Elena dunque mi stava lasciando. Allora
finalmente compresi. Capii di essere stato stupido, volgare e crudele; capii
che quella creatura in attesa di un’altra creatura, non doveva subire
ingiustizia, umiliazioni e dolori. Non da me. Avevo compreso e sentivo che non
vi è felicità grande senza morale profonda1.
Ne avrei avuto
rimorso per tutta la vita, forse anche oltre. E non solo per questo: io
l’amavo, lei mi aveva reso migliore, e siccome in sua presenza mi vergognavo di
essere ingiusto, mi avrebbe reso ancora migliore. La terra è in mezzo alle
stelle, e sulla terra ci sei tu amore mio. Già il tuo nome è circondato da un
alone antico e nobile.
Mi alzai, le
afferrai la mano sinistra e dissi: “Scusa, Elena, aspetta. Ora devo parlare io
a te. Ne ho bisogno. Ti prego”. Si fermò, mi guardò, poi sedette di nuovo.

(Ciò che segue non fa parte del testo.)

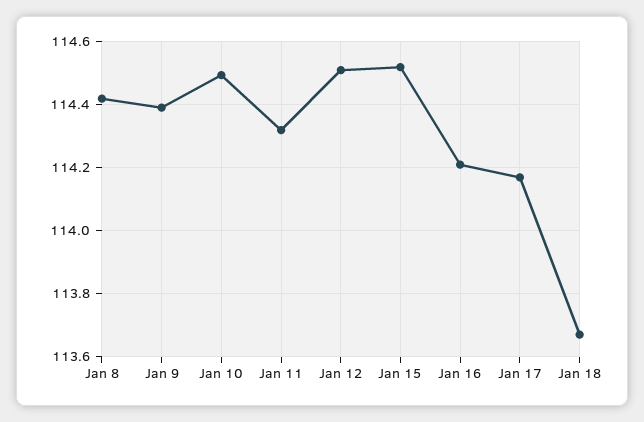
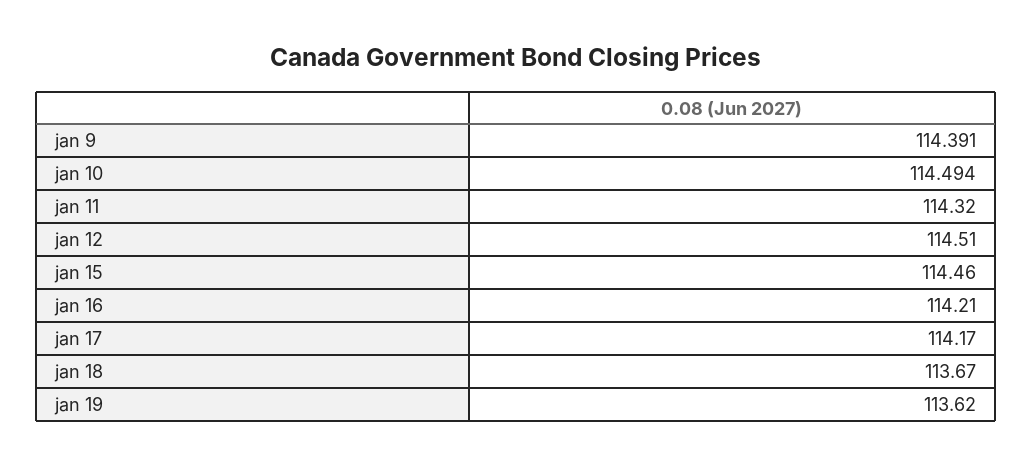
Jan 8: 114.42 -> none
Jan 15: 114.52 -> 114.46
jan 19: none -> 113.62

Questa volta sul mio, sul nostro letto, sul talamo sacro dove Eros ci aveva
uniti in tanti, tantissimi sebbene mai troppi tripudi gioiosi. Sospirai
profondamente, le accarezzai i capelli neri, folti, lucenti. Mettevano in
risalto il bianco vivo della pelle. Il suo volto cominciò a rischiararsi come
un paesaggio mentre la nebbia si dirada al tramonto.
La guardai
con simpatia autentica. Elena era come me quando venivo vessato dai prepotenti:
chiedeva giustizia a uno che aveva provato l’iniquo impulso del tradimento e
dell’oppressione.
“Scusami, amore,
hai ragione. - dissi - Prima stupidamente ho bevuto due o tre palinke e ho
perso la lucidità mentale. Poi ho ballato e ho sorriso sfacciatamente con quella
ragazza francese. E’ vero, le ho fatto la corte, ma niente di più. Ho detto
poche parole vuote, insensate”. Mi fermai un momento.
Poi le
citai quanto dice Hans Castorp a madame Chauchat, la donna dagli occhi da
Chirghisa: “Parler français, c’est parler sans parler, en quelque manière (…) sans
responsabilité, ou comme nous parlon en rêve”
Helena mi guardò
perplessa.
“Ora ti metti anche
a parlare francese?”, mi domandò.
“No, je ne parle
guère le français: ho solo imparato a memoria alcune parole di Thomas Mann”4, risposi.
Poi continuai:
“L’ho abbracciata, come si fa quando si balla, le ho fatto qualche complimento,
ma non l’ho baciata. Non ho profanato il nostro amore santo. Non sono un
traditore di questo talamo nostro. Non sono un ingrato. Comunque mi dispiace,
ora mi vergogno. Io voglio te, ne sono sicuro, voglio stare con te, soltanto
con te, finché tu mi vorrai. Voglio rispettarti come rispetto me stesso, perché
tu sei la mia compagna e ancora di più perché ti amo. Tu devi essere sempre
felice, almeno per quanto dipende da me. Ne sento la responsabilità”.
Mi osservava, prima
con sguardo dubbioso, poi capì e sentì che parlavo sul serio, con la testa e
con il cuore, con tutto me stesso insomma. Infine mi sorrise convinta e mi
accarezzò. Allora io, spingendole in basso le spalle, la stesi sul letto,
quindi cominciai a lisciarle una coscia, sotto la gonna, con l’intento evidente
di fare l’amore subito. Ma lei scostò la mano intempestiva e tutta la mia
persona importuna, si rimise seduta, e disse: “Aspetta”.
“Perché aspetta? ”
le domandai, fingendo di non capire o senza capire davvero. Non ricordo.
“Perché voglio
parlare ancora. Io non sono…” Disse in inglese una parola che non compresi. Le
chiesi di ripeterla. “In latin is 'materia'" spiegò. Io non
sono materia.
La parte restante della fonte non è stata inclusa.